▸ Task statement: An exact reproduction of the records is required. Images must be left out.

▸ Data supplied:
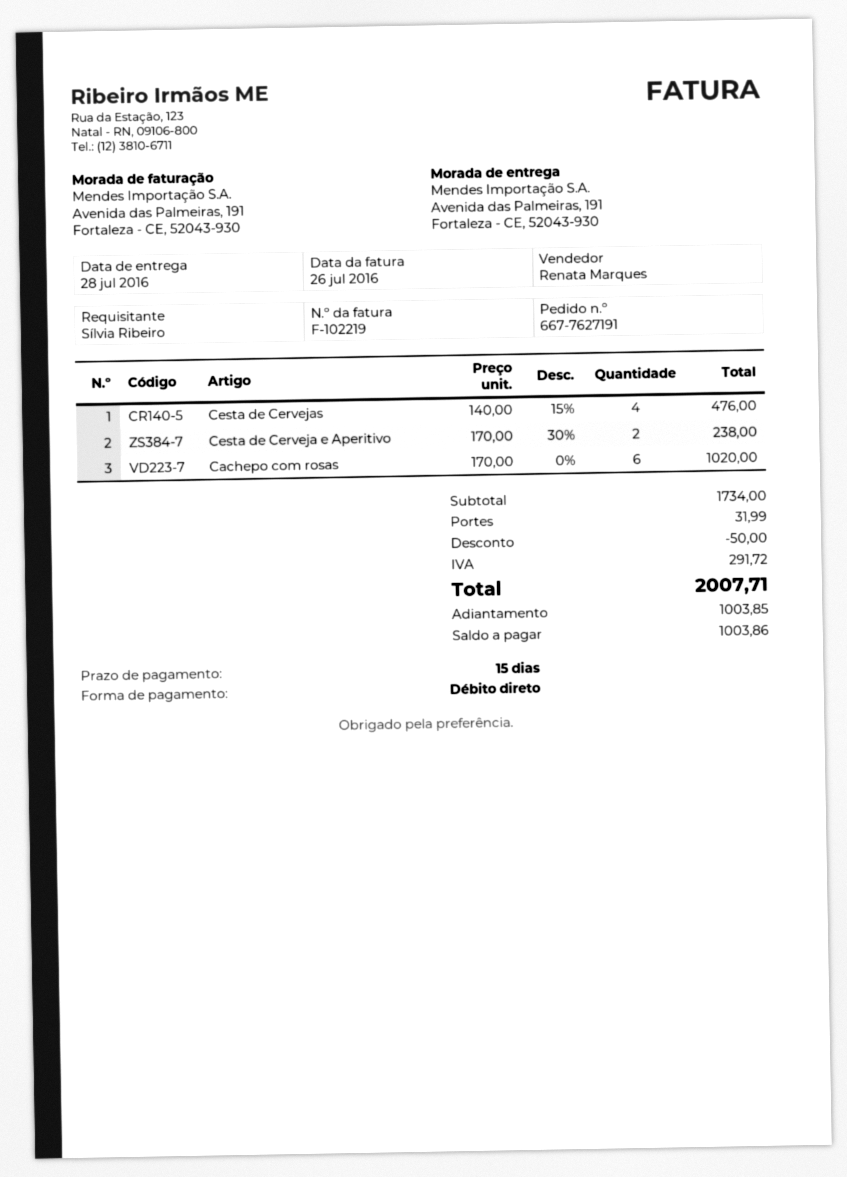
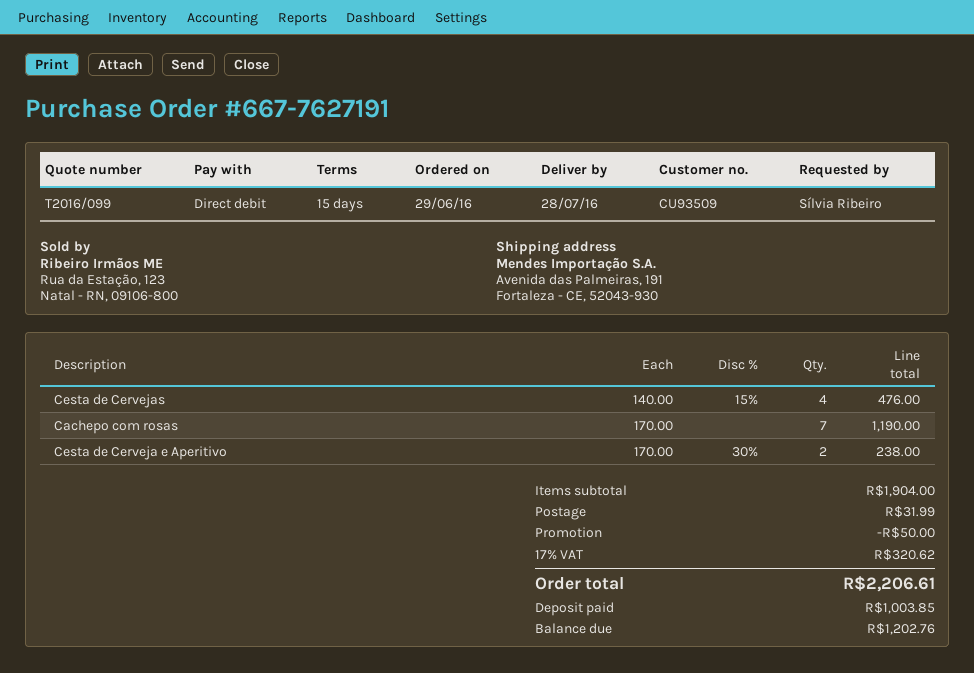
Cachepo com rosas: 6 x 170.00 = 1020.00 -> 7 x 170.00 = 1190.00
subtotal: 1734.00 -> 1904.00
tax: 291.72 -> 320.62
total: 2007.71 -> 2206.61
balance: 1003.86 -> 1202.76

▸ Output below:
Cachepo com rosas: 6 x 170.00 = 1020.00 -> 7 x 170.00 = 1190.00
subtotal: 1734.00 -> 1904.00
tax: 291.72 -> 320.62
total: 2007.71 -> 2206.61
balance: 1003.86 -> 1202.76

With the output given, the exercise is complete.